BRIEF » Beginning with the line that contains "width: 440px ->", retype the entries below exactly, ending with the line that contains "gap: 16px ->". Leave out any pictures.

SOURCE MATERIAL »

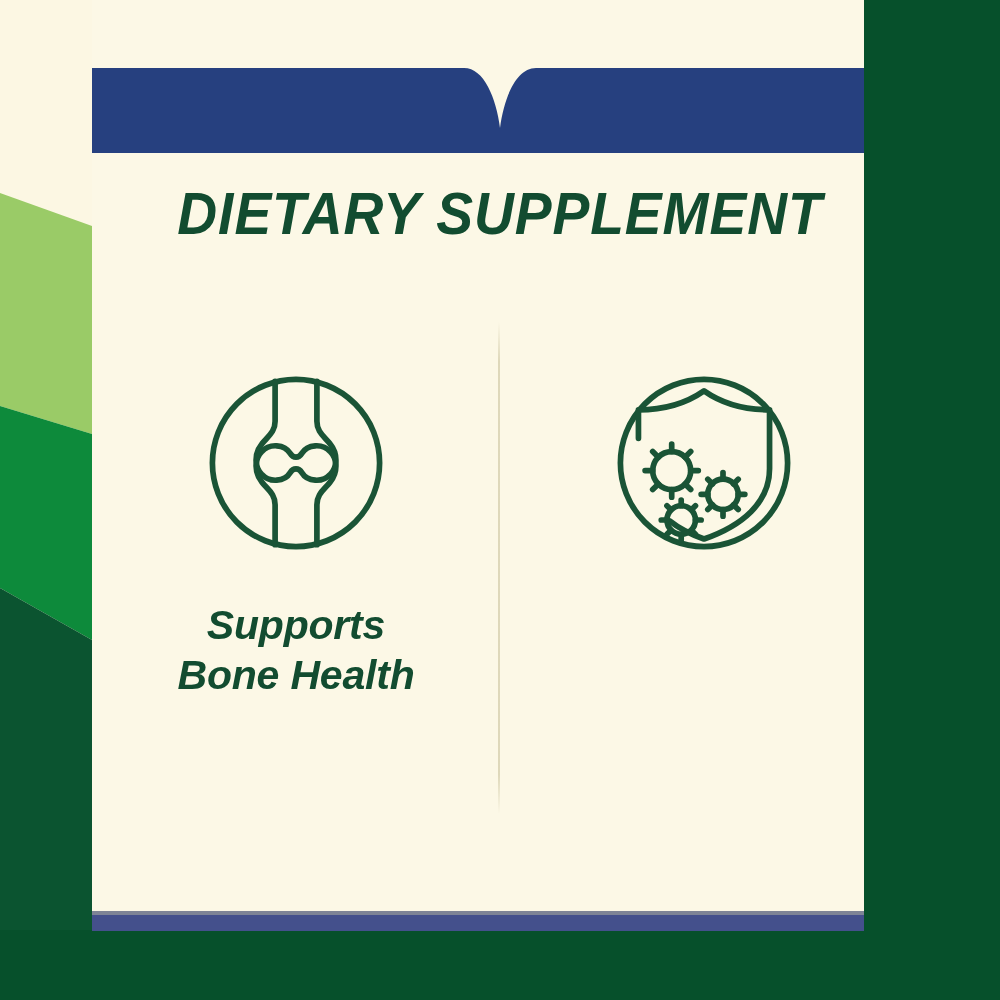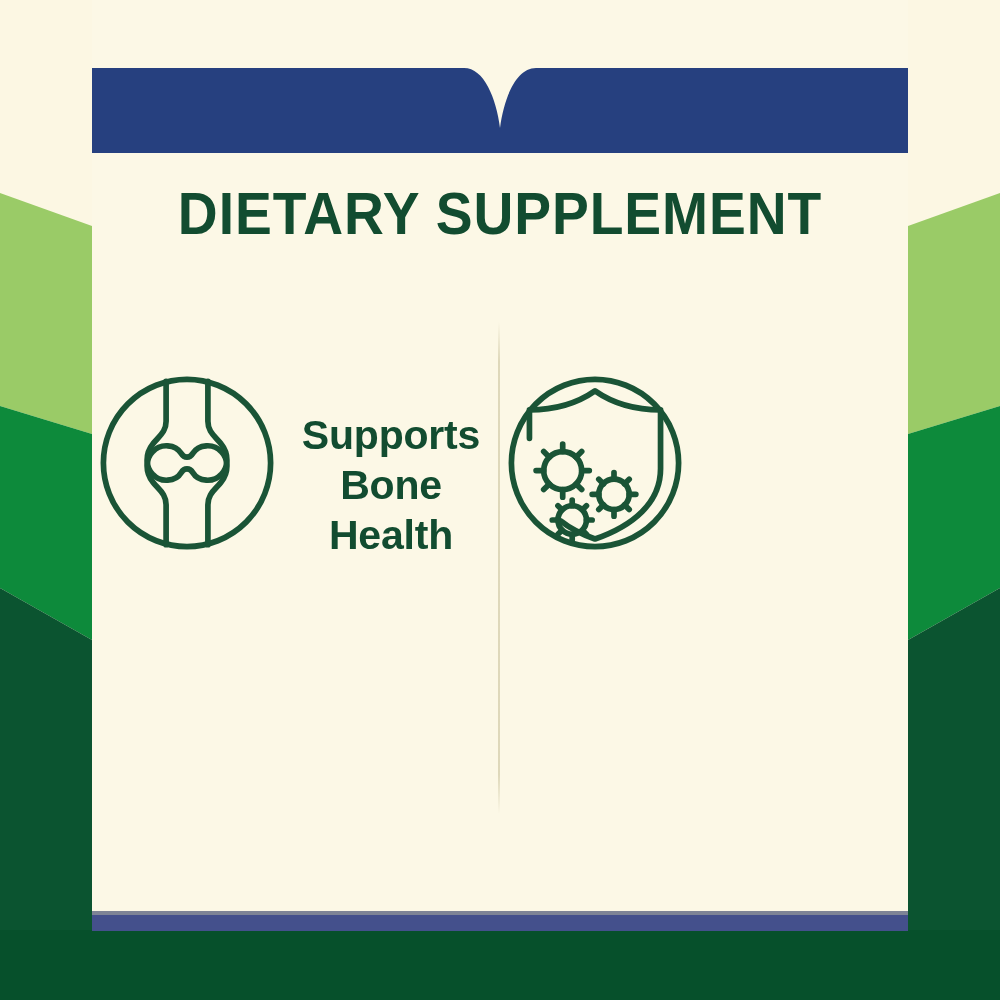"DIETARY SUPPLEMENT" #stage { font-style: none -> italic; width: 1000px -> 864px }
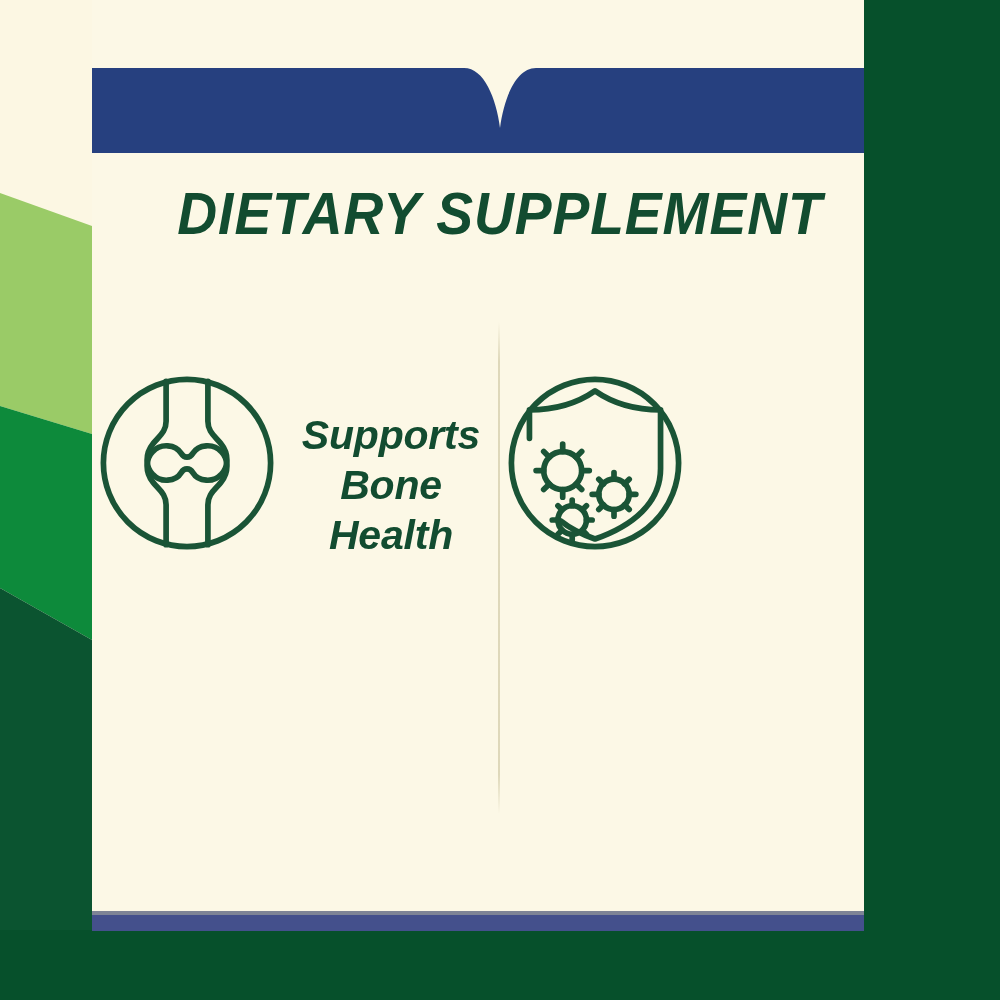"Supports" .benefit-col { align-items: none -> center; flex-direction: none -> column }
---
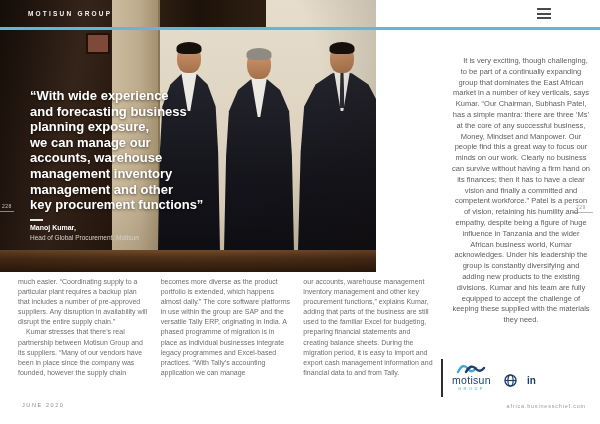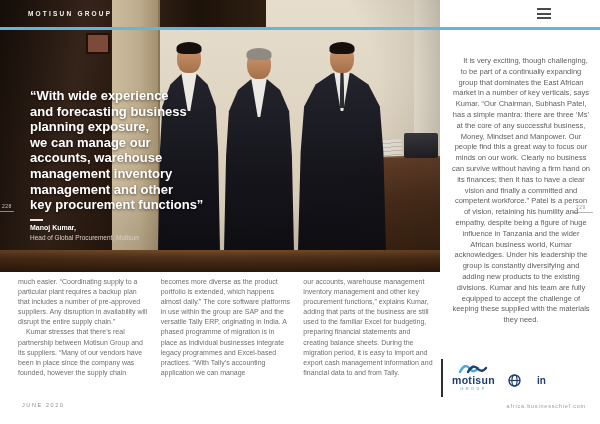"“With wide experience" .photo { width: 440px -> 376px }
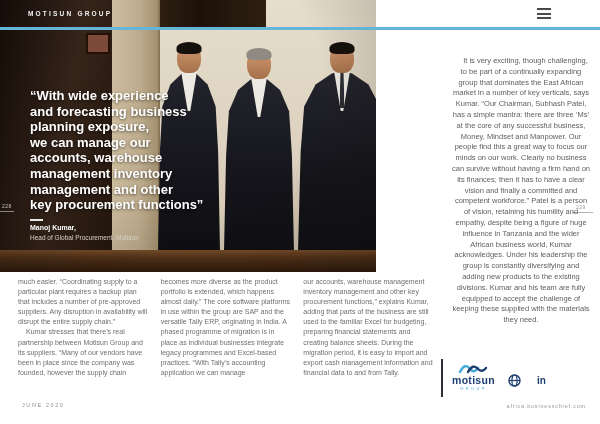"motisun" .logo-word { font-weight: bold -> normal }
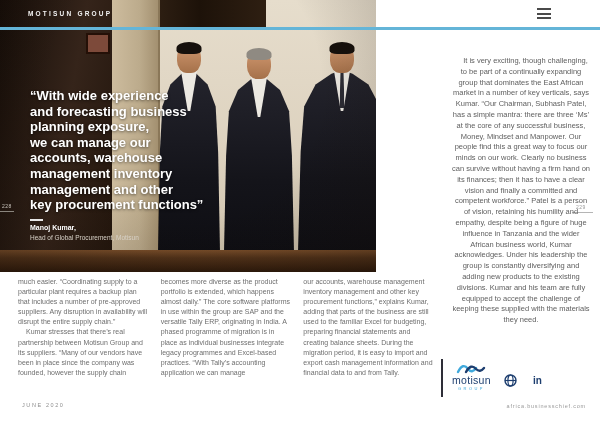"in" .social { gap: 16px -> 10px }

RESULT »
"“With wide experience" .photo { width: 440px -> 376px }
"motisun" .logo-word { font-weight: bold -> normal }
"in" .social { gap: 16px -> 10px }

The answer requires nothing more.